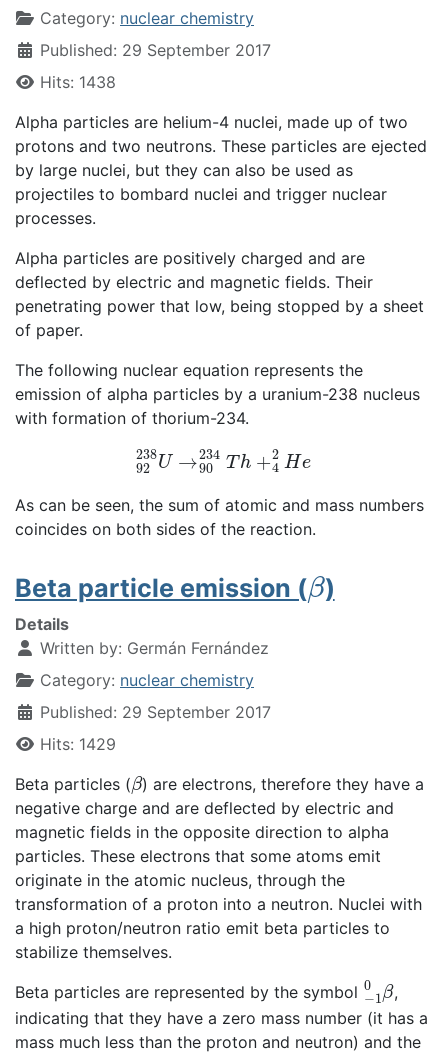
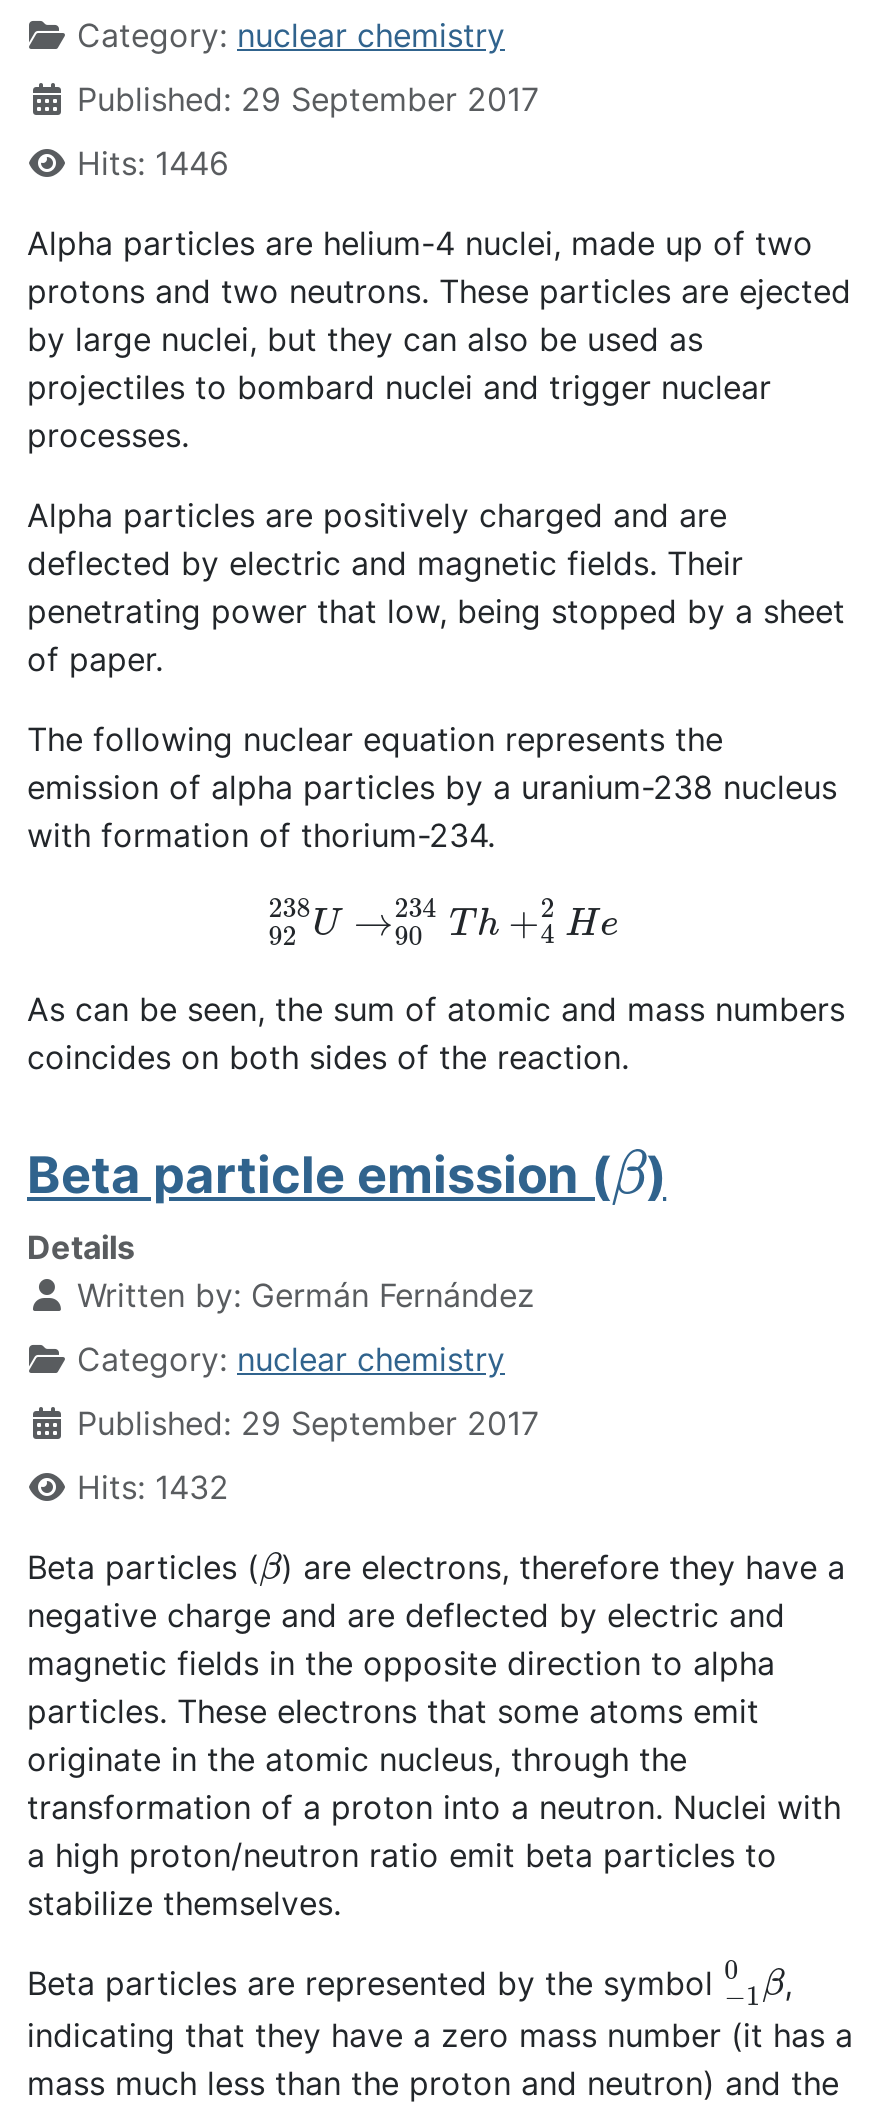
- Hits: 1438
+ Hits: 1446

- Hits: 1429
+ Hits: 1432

--

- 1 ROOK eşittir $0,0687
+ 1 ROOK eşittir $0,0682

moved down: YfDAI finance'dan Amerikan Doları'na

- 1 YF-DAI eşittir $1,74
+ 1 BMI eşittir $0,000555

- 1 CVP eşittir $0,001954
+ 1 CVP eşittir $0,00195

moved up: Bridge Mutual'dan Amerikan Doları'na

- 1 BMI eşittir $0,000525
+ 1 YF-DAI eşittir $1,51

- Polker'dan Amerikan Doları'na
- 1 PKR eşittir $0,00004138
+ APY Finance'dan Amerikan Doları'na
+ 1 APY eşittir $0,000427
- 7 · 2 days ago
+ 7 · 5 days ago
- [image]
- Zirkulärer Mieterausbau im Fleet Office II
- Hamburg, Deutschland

— WHAT IS EXPECTED —
Copy each line of the listing that includes "Doları".

— FINAL ANSWER —
moved down: YfDAI finance'dan Amerikan Doları'na
moved up: Bridge Mutual'dan Amerikan Doları'na
- Polker'dan Amerikan Doları'na
+ APY Finance'dan Amerikan Doları'na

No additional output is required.